MAPLEWOOD, NJ — Maplewood Mayor Frank McGehee and the Township Committee hosted an online forum with three sets of panelists on June 19, addressing law enforcement accountability, mass incarceration and the treatment of black people in the Maplewood community. The Zoom meeting, titled “Awareness to Action,” featured members of the Maplewood Community Board on Police, current and former South Orange–Maplewood School District students, and members of Maplewood’s youth restorative justice program. McGehee and the panelists discussed the killing of George Floyd by a Minneapolis police officer and how the conversation about police defunding can affect local departments.
Erin Scherzer, the chairperson of the Community Board on Police, said one of New Jersey’s problems is that there are many small municipalities and police forces.
“We all love our little fiefdoms, right?” she said at the meeting. “We love that we can go before our school board, go before our town council and control our little universe. The challenge is that, when we have all of these small municipalities, we lack a central organizational structure and central oversight of all of the municipalities within our state, and as it relates to policing the policing within our state.”
Scherzer said a solution to the problem — despite what she called positive directives that Attorney General Gurbir Grewal has put in place — is a statewide oversight system that audits police departments.
“New Jersey, two years ago, passed an incredible policy called the Early Warning System,” Scherzer said. “It gives departments a rubric to spot problem officers. The hope is to prevent those tragedies by catching something early. This is a great system to have, except, when you read the text of it, it focuses on the hyperlocal level with very little oversight above it to make sure it’s being consistent. We need to let go of this fiefdom, realize that we are all in this together, and we need more independent state-level oversight.”
Christina Swarns, a Maplewood resident, attorney and the CEO of the nonprofit The Innocence Project, suggested solutions to help end police brutality. One is banning and criminalizing the use of choke holds, and another is ending qualified immunity.
“If a police officer does something unlawful and someone gets killed, they should face the consequences of that,” Swarns said.
Panelist Paul Williams, a member of the Community Board on Police, said at the meeting that in 2018 there were 240 calls to the Maplewood Police Department. Of those calls, 73 percent involved people of color.

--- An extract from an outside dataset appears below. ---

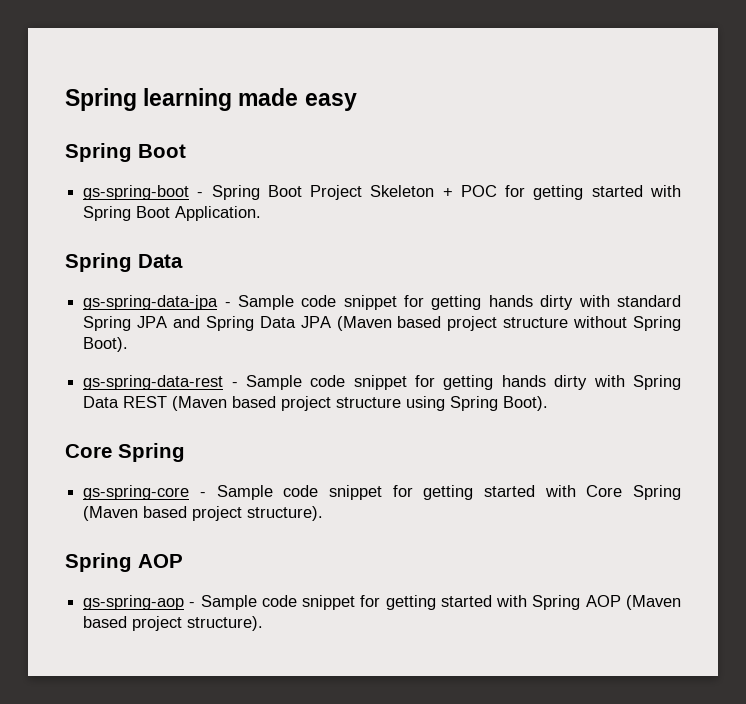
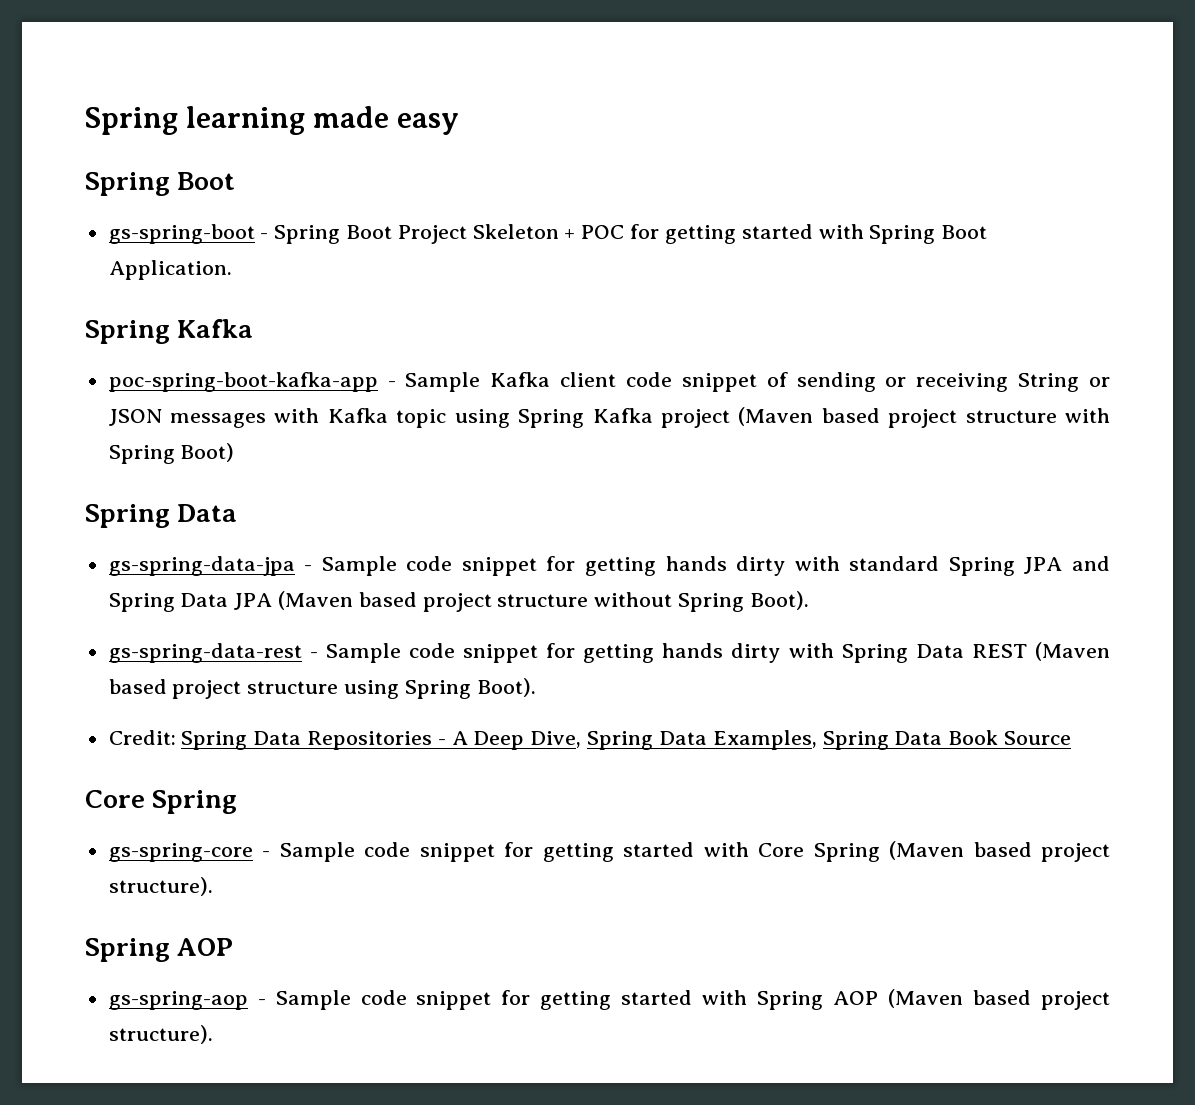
  gs-spring-boot - Spring Boot Project Skeleton + POC for getting started with Spring Boot Application.
+ Spring Kafka
+ poc-spring-boot-kafka-app - Sample Kafka client code snippet of sending or receiving String or JSON messages with Kafka topic using Spring Kafka project (Maven based project structure with Spring Boot)
+ Credit: Spring Data Repositories - A Deep Dive, Spring Data Examples, Spring Data Book Source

“When these calls come in, police have to go review it,” Williams said. “Out of 170-some calls, these were black and brown people riding their bikes, walking down the street, walking their dogs, sitting in front of a house that they own, and in this town there was enough bias for someone, thinking that they were doing the right thing, to call the police. Even the police officers are saying this is a waste of resources for them, and it perpetuates this idea of a confrontational relationship between law enforcement and black citizens in the city.”
Swarns said those calls are not police calls and must end.
“That’s a waste of police officer time and resources to send them there,” she said. “Those kinds of noncriminal phone calls should not be handled by the police.”
Brenda Wheeler Ehlers, the associate pastor at Morrow Memorial United Methodist Church; Christina Taber-Kewene; and Ayo Akinnuoye spoke about restorative justice, which allows youth who commit a crime to avoid the criminal justice system by coming to a solution with the victim and a panel of community members. About 12 people have participated in restorative justice in Maplewood since the program’s inception.
Sany Ephinn, a student at Maplewood Middle School, and Sri Taylor, a Rutgers University student who graduated from Columbia High School in 2018, talked about their experiences in Maplewood during the last part of the panel, both saying that students of color are often “tracked” into lower-level classes, preventing them from taking AP and honors courses.
T.J. Whitaker, a CHS English teacher, said police have been called to the school too often to solve problems.
“The school district is calling the police too often, and they’re calling them to resolve issues that should be resolved in the school,” Whitaker said. “Our central office and our board need to take some positions in terms of where they stand on police in the schools.”
McGehee pointed out that unions often protect bad police officers, preventing them from being fired when there is misconduct. Carolyn Mason, another panelist at the meeting and the president of Essex County’s chapter of Jack and Jill of America Inc., agreed.
“At the end of the day, their responsibility is to the community. Their responsibility isn’t to that select group of people,” Mason said, adding that some police unions are calling for change. “Statistically, you can see that the number of cases of unionized members with police brutality is significantly higher than it is for nonunionized police officers. There’s a disparate impact on men and women of color in the community.”